- **EXERCISE PROMPT**
Omit the pictures and output every entry below exactly as written.

BEGIN EXERCISE MATERIAL

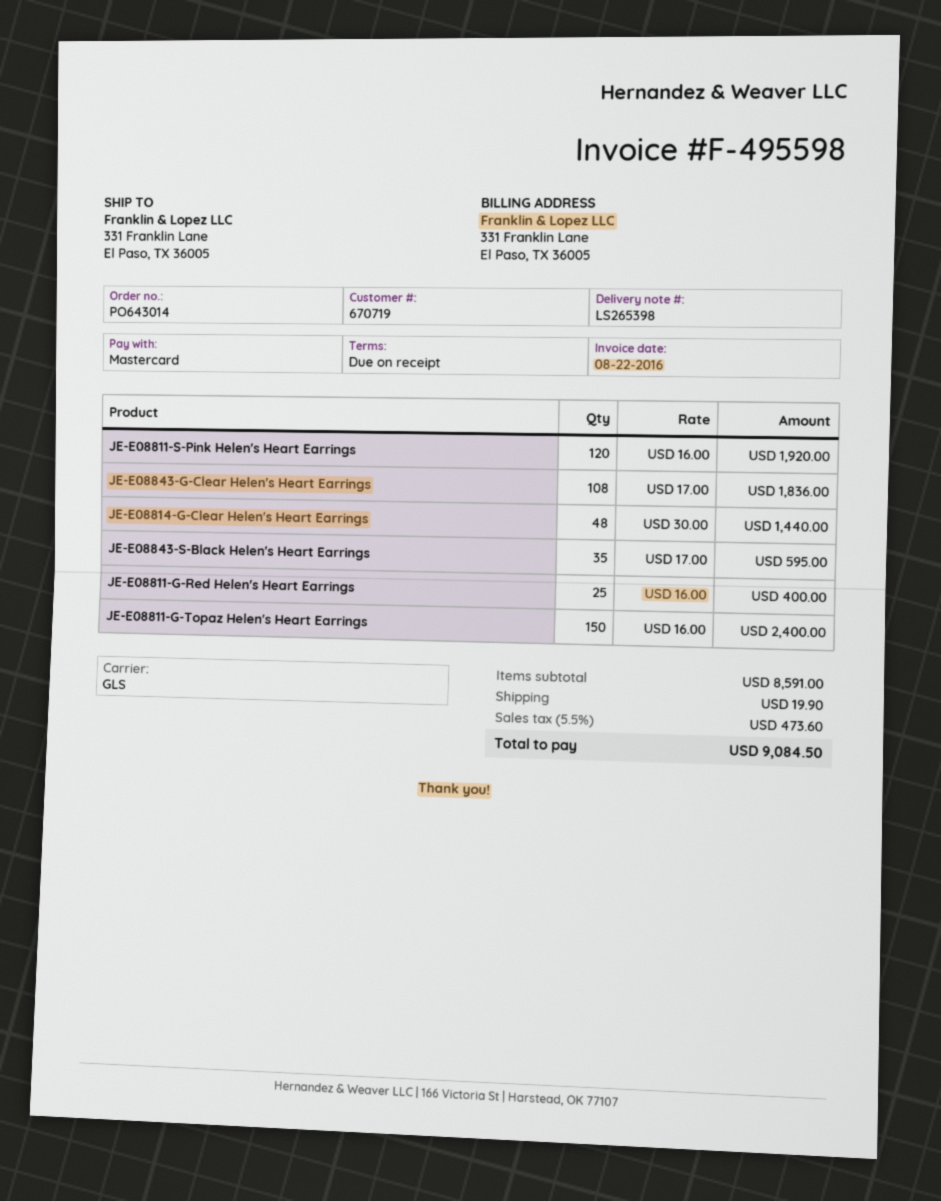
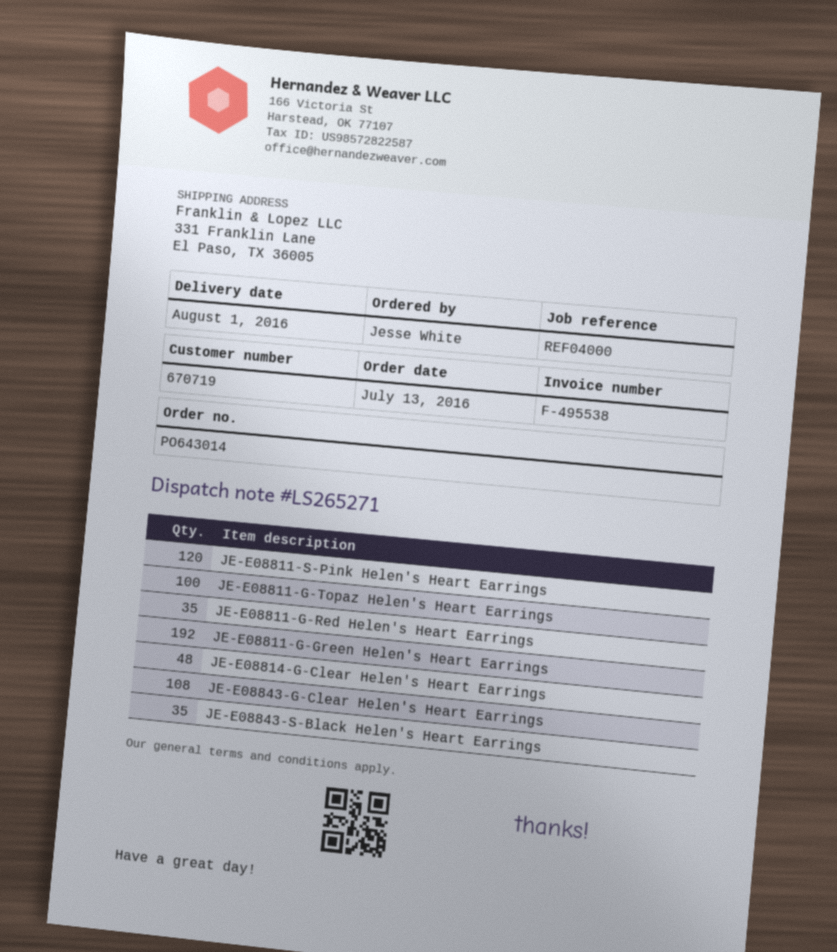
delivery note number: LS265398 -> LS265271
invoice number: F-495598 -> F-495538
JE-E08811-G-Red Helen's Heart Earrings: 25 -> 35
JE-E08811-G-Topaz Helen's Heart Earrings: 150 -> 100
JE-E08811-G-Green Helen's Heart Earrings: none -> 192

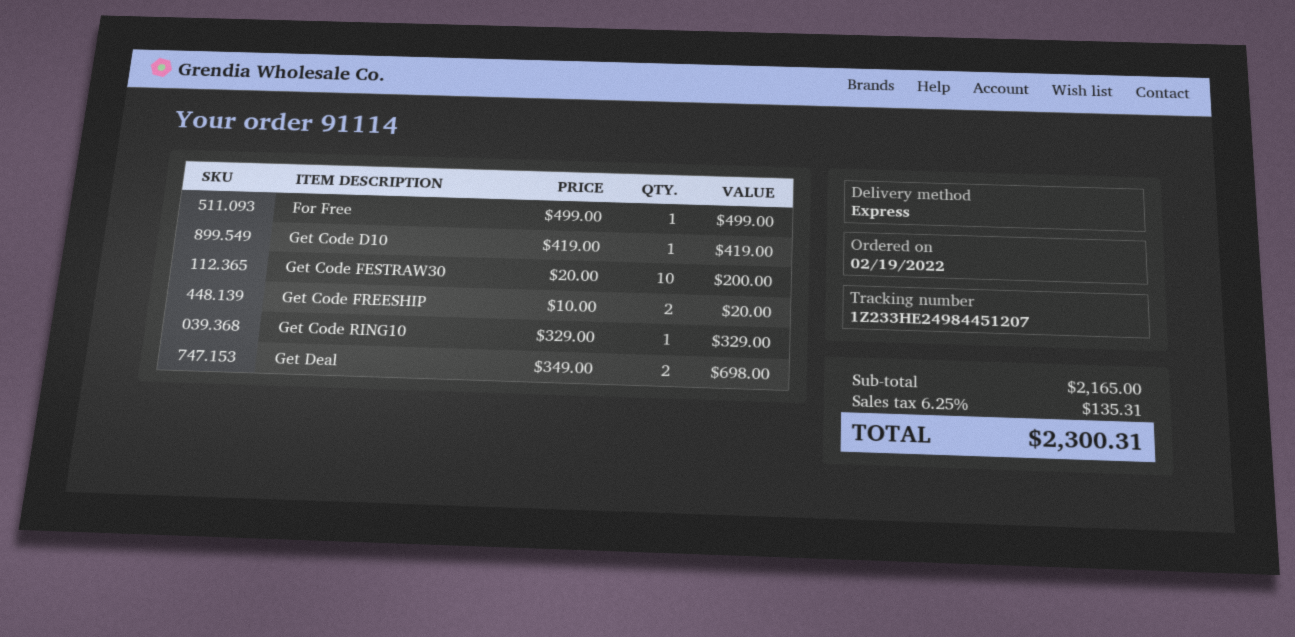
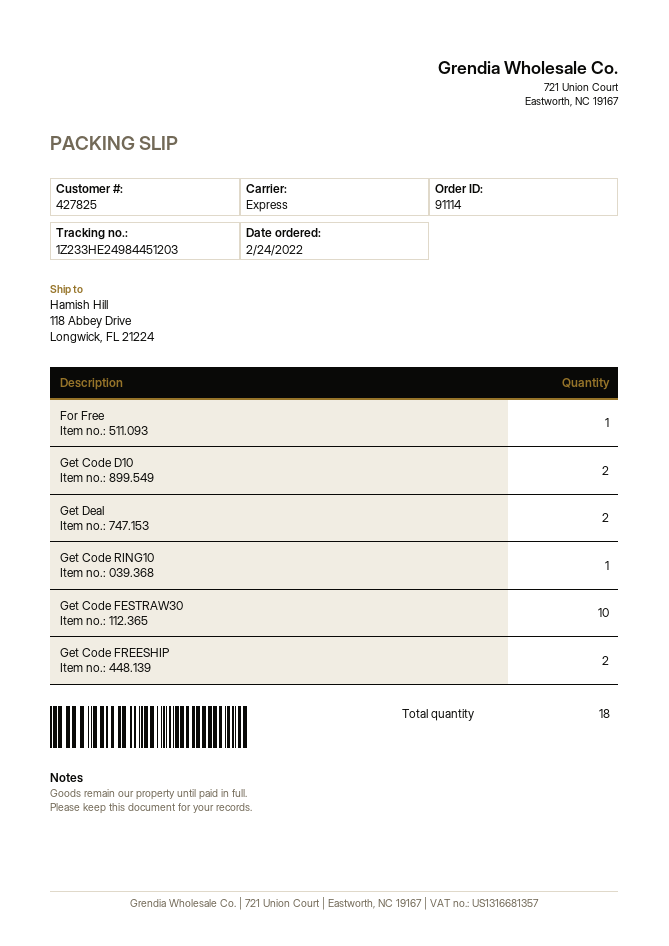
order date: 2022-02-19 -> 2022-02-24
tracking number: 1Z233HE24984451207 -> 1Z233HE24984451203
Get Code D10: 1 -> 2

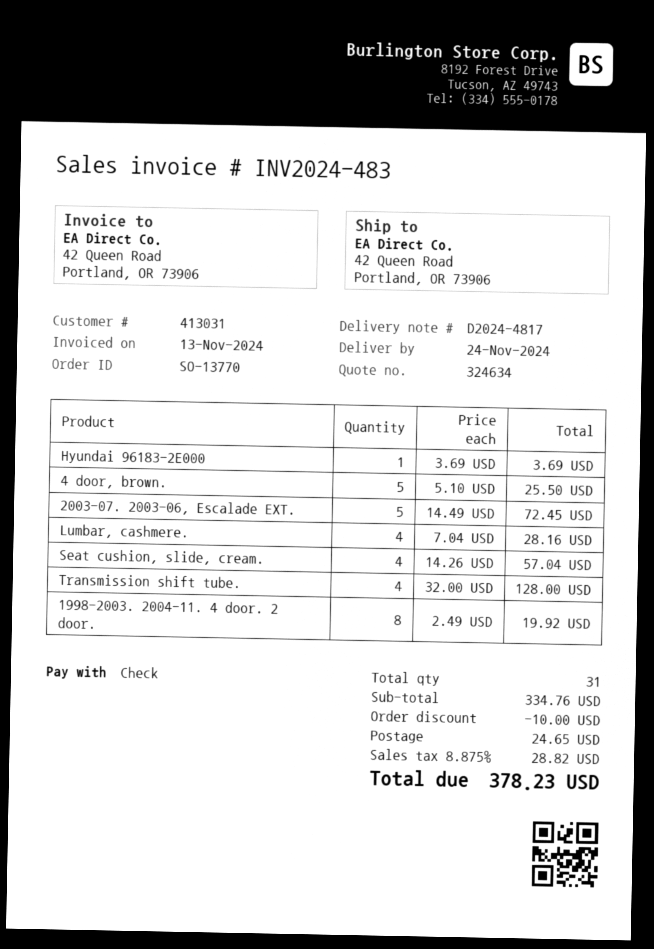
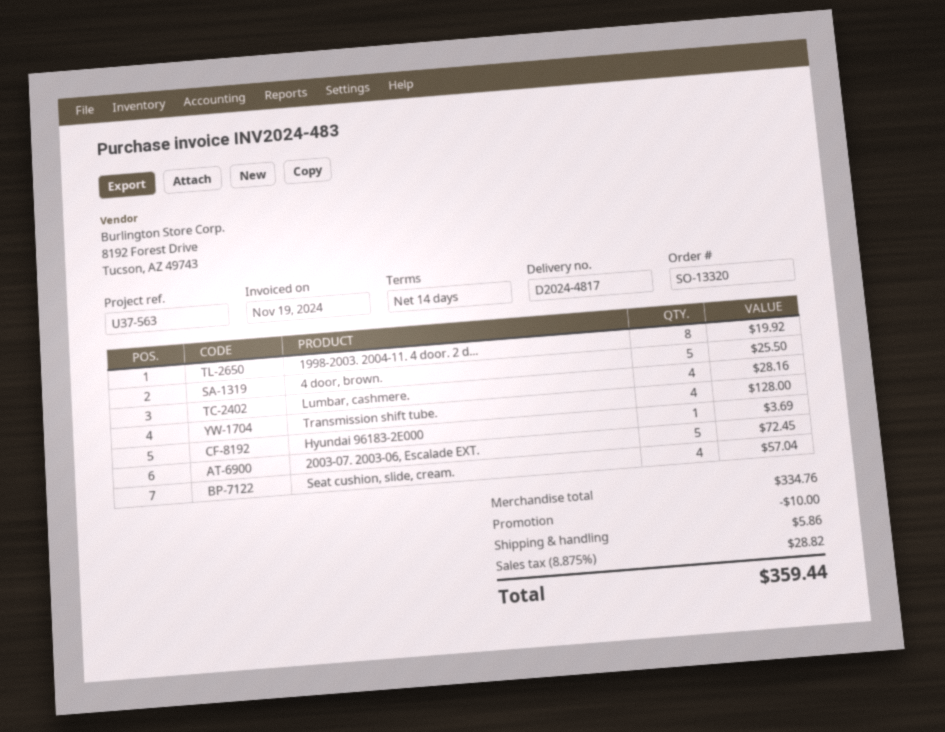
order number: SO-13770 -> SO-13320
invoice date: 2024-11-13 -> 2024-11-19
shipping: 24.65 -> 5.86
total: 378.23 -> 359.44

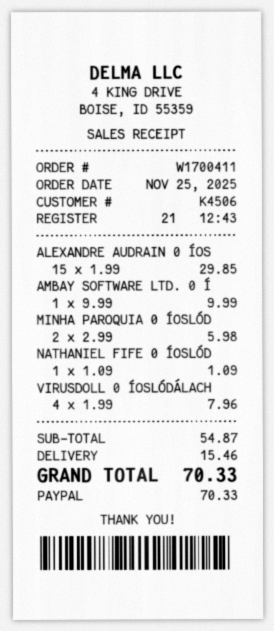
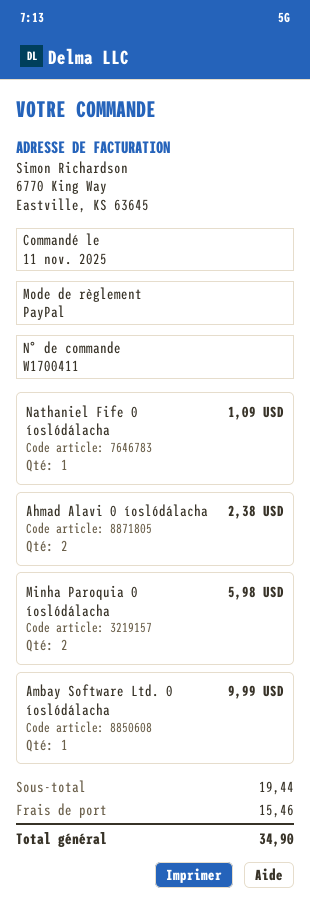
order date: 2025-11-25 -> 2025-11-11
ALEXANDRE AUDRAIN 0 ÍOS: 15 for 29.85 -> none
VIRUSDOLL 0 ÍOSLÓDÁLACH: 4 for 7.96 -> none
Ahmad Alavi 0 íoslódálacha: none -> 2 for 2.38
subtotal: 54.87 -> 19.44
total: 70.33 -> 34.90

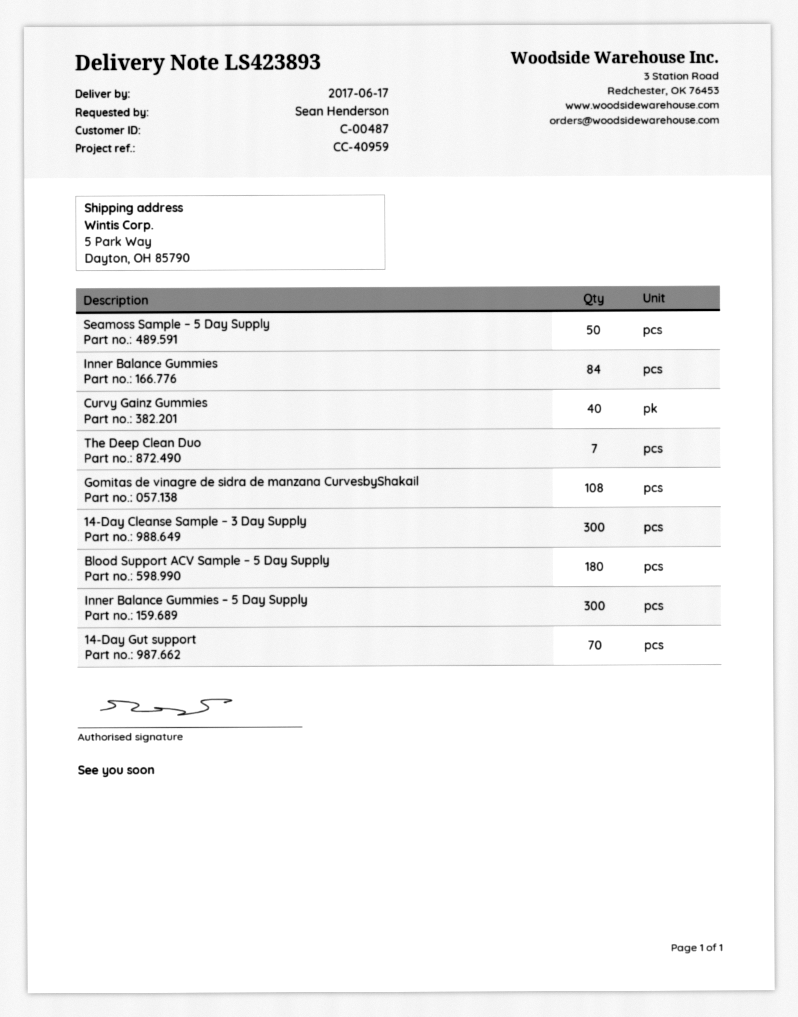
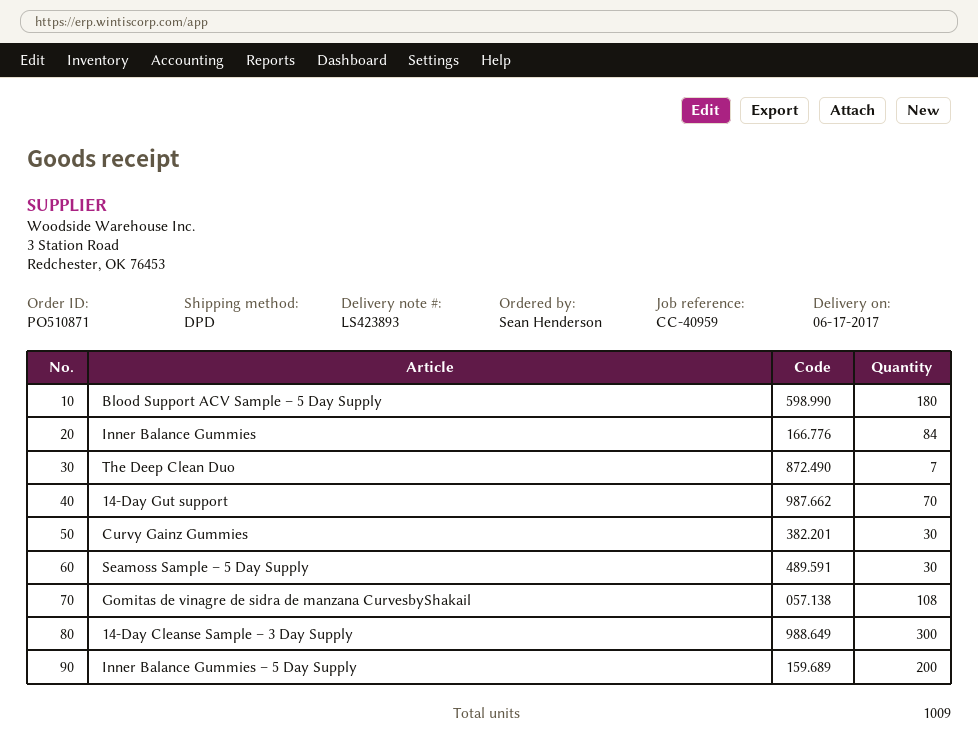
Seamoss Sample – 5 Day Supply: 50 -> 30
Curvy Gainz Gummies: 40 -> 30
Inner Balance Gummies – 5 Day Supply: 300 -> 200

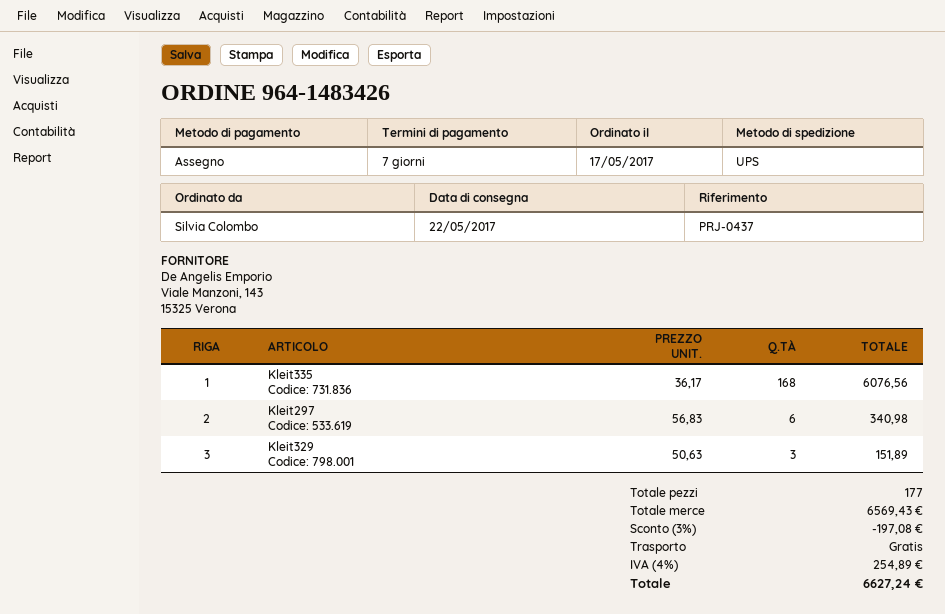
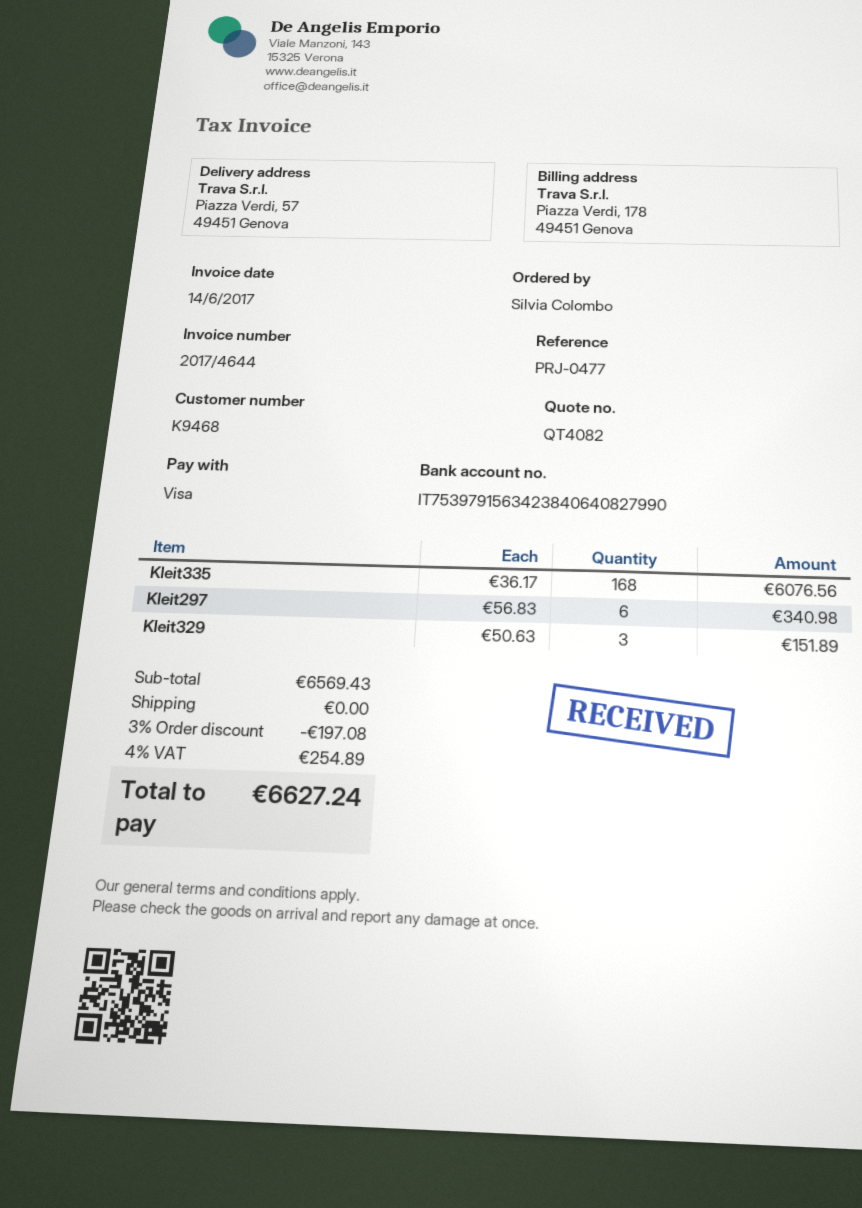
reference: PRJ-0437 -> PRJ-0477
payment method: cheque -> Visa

END EXERCISE MATERIAL

- **WORKED SOLUTION**
delivery note number: LS265398 -> LS265271
invoice number: F-495598 -> F-495538
JE-E08811-G-Red Helen's Heart Earrings: 25 -> 35
JE-E08811-G-Topaz Helen's Heart Earrings: 150 -> 100
JE-E08811-G-Green Helen's Heart Earrings: none -> 192

order date: 2022-02-19 -> 2022-02-24
tracking number: 1Z233HE24984451207 -> 1Z233HE24984451203
Get Code D10: 1 -> 2

order number: SO-13770 -> SO-13320
invoice date: 2024-11-13 -> 2024-11-19
shipping: 24.65 -> 5.86
total: 378.23 -> 359.44

order date: 2025-11-25 -> 2025-11-11
ALEXANDRE AUDRAIN 0 ÍOS: 15 for 29.85 -> none
VIRUSDOLL 0 ÍOSLÓDÁLACH: 4 for 7.96 -> none
Ahmad Alavi 0 íoslódálacha: none -> 2 for 2.38
subtotal: 54.87 -> 19.44
total: 70.33 -> 34.90

Seamoss Sample – 5 Day Supply: 50 -> 30
Curvy Gainz Gummies: 40 -> 30
Inner Balance Gummies – 5 Day Supply: 300 -> 200

reference: PRJ-0437 -> PRJ-0477
payment method: cheque -> Visa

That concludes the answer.